* ASSIGNMENT *
Transcribe the listing in full, word for word; pictures do not belong in the copy.

* STORED DATA *
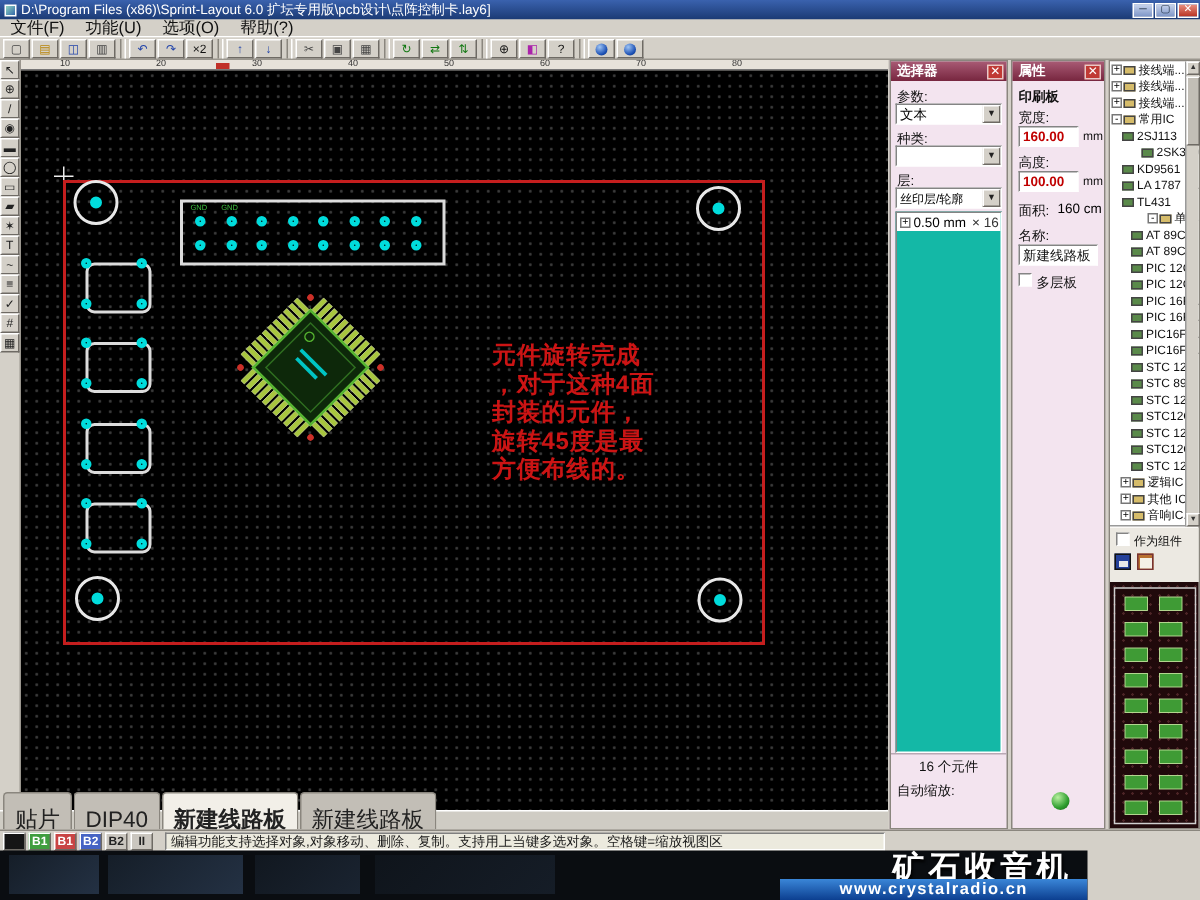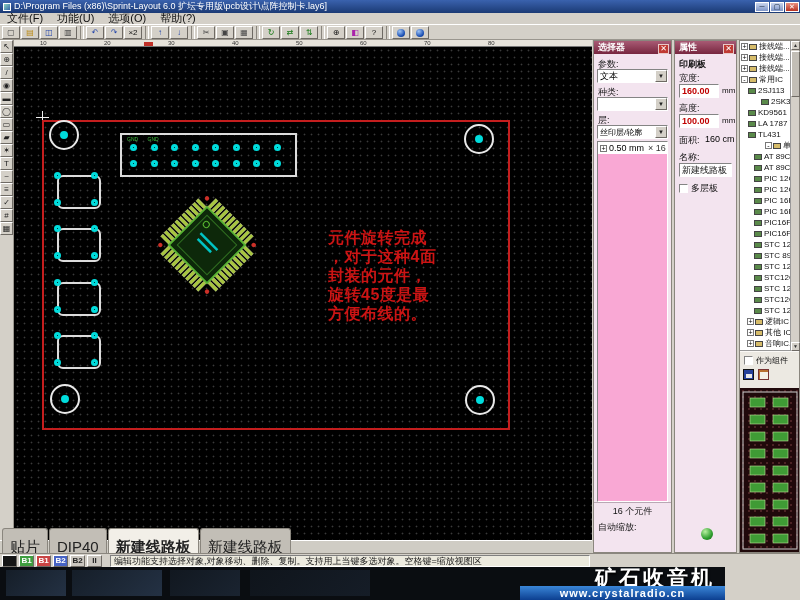--- a/index.html
+++ b/index.html
@@ -65,40 +65,40 @@
     font-size:8px;line-height:10px;text-align:center;font-weight:bold;}
   #status-field{position:absolute;left:110px;top:1px;width:480px;height:12px;background:#eceade;
     border:1px solid;border-color:#808080 #fff #fff #808080;font-size:9px;line-height:10px;color:#1a1a1a;
     padding:0 3px;white-space:nowrap;overflow:hidden;}
 
   
   .rpanel{position:absolute;top:40px;height:513px;background:#f3e4ef;border:1px solid #8a867e;}
   #selector-panel{left:593px;width:79px;}
   #properties-panel{left:674px;width:63px;}
   #library-panel{left:739px;width:61px;background:#fbf9f6;}
-  .panel-header{height:13px;background:linear-gradient(180deg,#a85a74,#77263f);display:flex;align-items:flex-end;padding:0 2px 0 4px;}
+  .panel-header{height:13px;background:linear-gradient(180deg,#a85a74,#77263f);display:flex;align-items:center;padding:0 2px 0 4px;}
   .panel-title{color:#fff;font-size:9px;font-weight:bold;flex:1;}
   .panel-close{width:11px;height:10px;background:#c03a34;border:1px solid #e8c8c8;color:#fff;font-size:8px;line-height:8px;text-align:center;flex:none;}
   .field-label{position:absolute;left:4px;font-size:9px;color:#111;white-space:nowrap;}
   .selectbox{position:absolute;left:3px;right:3px;height:14px;background:#fff;border:1px solid;
     border-color:#848484 #fff #fff #848484;font-size:9px;line-height:12px;padding-left:2px;white-space:nowrap;overflow:hidden;}
   .sel-arrow{position:absolute;right:0;top:0;width:12px;height:12px;background:#d4d0c8;border:1px solid;
     border-color:#fff #6e6a64 #6e6a64 #fff;font-size:6px;line-height:11px;text-align:center;color:#222;}
-  #selector-list{position:absolute;left:3px;right:3px;top:100px;bottom:50px;background:#f9a8d4;
+  #selector-list{position:absolute;left:3px;right:3px;top:100px;bottom:50px;background:#14b8a6;
     border:1px solid;border-color:#848484 #fff #fff #848484;}
   .sel-list-row{height:12px;background:#fff;display:flex;align-items:center;font-size:9px;gap:2px;padding-left:2px;}
   .expander{width:7px;height:7px;border:1px solid #777;background:#fff;font-size:7px;line-height:5px;text-align:center;flex:none;}
   #selector-count{position:absolute;left:0;right:0;bottom:34px;text-align:center;font-size:9px;
     border-top:1px solid #b9a8b4;padding-top:2px;color:#111;}
   .valbox{position:absolute;left:4px;width:40px;height:14px;background:#fff;border:1px solid;
     border-color:#848484 #fff #fff #848484;color:#c00000;font-weight:bold;font-size:9px;line-height:12px;padding-left:2px;}
   .valunit{position:absolute;left:47px;font-size:8px;color:#111;}
   #name-input{position:absolute;left:4px;right:4px;height:14px;background:#fff;border:1px solid;
     border-color:#848484 #fff #fff #848484;font-size:9px;line-height:12px;padding-left:2px;color:#111;white-space:nowrap;overflow:hidden;}
-  .checkrow{position:absolute;left:4px;display:flex;align-items:center;gap:3px;font-size:9px;color:#111;}
+  .checkrow{position:absolute;left:4px;display:flex;align-items:flex-start;gap:3px;font-size:9px;color:#111;}
   .checkbox{width:9px;height:9px;background:#fff;border:1px solid;border-color:#848484 #fff #fff #848484;flex:none;}
   #status-ball{position:absolute;left:26px;bottom:12px;width:12px;height:12px;border-radius:50%;
     background:radial-gradient(circle at 35% 30%,#b8f0a0,#2f9e2f 60%,#135c13);}
 
   
   #tree{position:absolute;left:0;top:0;right:0;height:310px;background:#fff;overflow:hidden;border-bottom:1px solid #999;}
   .trow{height:11px;display:flex;align-items:center;white-space:nowrap;overflow:hidden;}
   .ticon{width:8px;height:6px;flex:none;margin:0 2px 0 1px;border:1px solid #444;}
   .ticon.comp{background:#5a8a4a;}
   .ticon.cat{background:#d6bc6a;}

* TASK RESULT *
--- a/index.html
+++ b/index.html
@@ -65,40 +65,40 @@
     font-size:8px;line-height:10px;text-align:center;font-weight:bold;}
   #status-field{position:absolute;left:110px;top:1px;width:480px;height:12px;background:#eceade;
     border:1px solid;border-color:#808080 #fff #fff #808080;font-size:9px;line-height:10px;color:#1a1a1a;
     padding:0 3px;white-space:nowrap;overflow:hidden;}
 
   
   .rpanel{position:absolute;top:40px;height:513px;background:#f3e4ef;border:1px solid #8a867e;}
   #selector-panel{left:593px;width:79px;}
   #properties-panel{left:674px;width:63px;}
   #library-panel{left:739px;width:61px;background:#fbf9f6;}
-  .panel-header{height:13px;background:linear-gradient(180deg,#a85a74,#77263f);display:flex;align-items:flex-end;padding:0 2px 0 4px;}
+  .panel-header{height:13px;background:linear-gradient(180deg,#a85a74,#77263f);display:flex;align-items:center;padding:0 2px 0 4px;}
   .panel-title{color:#fff;font-size:9px;font-weight:bold;flex:1;}
   .panel-close{width:11px;height:10px;background:#c03a34;border:1px solid #e8c8c8;color:#fff;font-size:8px;line-height:8px;text-align:center;flex:none;}
   .field-label{position:absolute;left:4px;font-size:9px;color:#111;white-space:nowrap;}
   .selectbox{position:absolute;left:3px;right:3px;height:14px;background:#fff;border:1px solid;
     border-color:#848484 #fff #fff #848484;font-size:9px;line-height:12px;padding-left:2px;white-space:nowrap;overflow:hidden;}
   .sel-arrow{position:absolute;right:0;top:0;width:12px;height:12px;background:#d4d0c8;border:1px solid;
     border-color:#fff #6e6a64 #6e6a64 #fff;font-size:6px;line-height:11px;text-align:center;color:#222;}
-  #selector-list{position:absolute;left:3px;right:3px;top:100px;bottom:50px;background:#f9a8d4;
+  #selector-list{position:absolute;left:3px;right:3px;top:100px;bottom:50px;background:#14b8a6;
     border:1px solid;border-color:#848484 #fff #fff #848484;}
   .sel-list-row{height:12px;background:#fff;display:flex;align-items:center;font-size:9px;gap:2px;padding-left:2px;}
   .expander{width:7px;height:7px;border:1px solid #777;background:#fff;font-size:7px;line-height:5px;text-align:center;flex:none;}
   #selector-count{position:absolute;left:0;right:0;bottom:34px;text-align:center;font-size:9px;
     border-top:1px solid #b9a8b4;padding-top:2px;color:#111;}
   .valbox{position:absolute;left:4px;width:40px;height:14px;background:#fff;border:1px solid;
     border-color:#848484 #fff #fff #848484;color:#c00000;font-weight:bold;font-size:9px;line-height:12px;padding-left:2px;}
   .valunit{position:absolute;left:47px;font-size:8px;color:#111;}
   #name-input{position:absolute;left:4px;right:4px;height:14px;background:#fff;border:1px solid;
     border-color:#848484 #fff #fff #848484;font-size:9px;line-height:12px;padding-left:2px;color:#111;white-space:nowrap;overflow:hidden;}
-  .checkrow{position:absolute;left:4px;display:flex;align-items:center;gap:3px;font-size:9px;color:#111;}
+  .checkrow{position:absolute;left:4px;display:flex;align-items:flex-start;gap:3px;font-size:9px;color:#111;}
   .checkbox{width:9px;height:9px;background:#fff;border:1px solid;border-color:#848484 #fff #fff #848484;flex:none;}
   #status-ball{position:absolute;left:26px;bottom:12px;width:12px;height:12px;border-radius:50%;
     background:radial-gradient(circle at 35% 30%,#b8f0a0,#2f9e2f 60%,#135c13);}
 
   
   #tree{position:absolute;left:0;top:0;right:0;height:310px;background:#fff;overflow:hidden;border-bottom:1px solid #999;}
   .trow{height:11px;display:flex;align-items:center;white-space:nowrap;overflow:hidden;}
   .ticon{width:8px;height:6px;flex:none;margin:0 2px 0 1px;border:1px solid #444;}
   .ticon.comp{background:#5a8a4a;}
   .ticon.cat{background:#d6bc6a;}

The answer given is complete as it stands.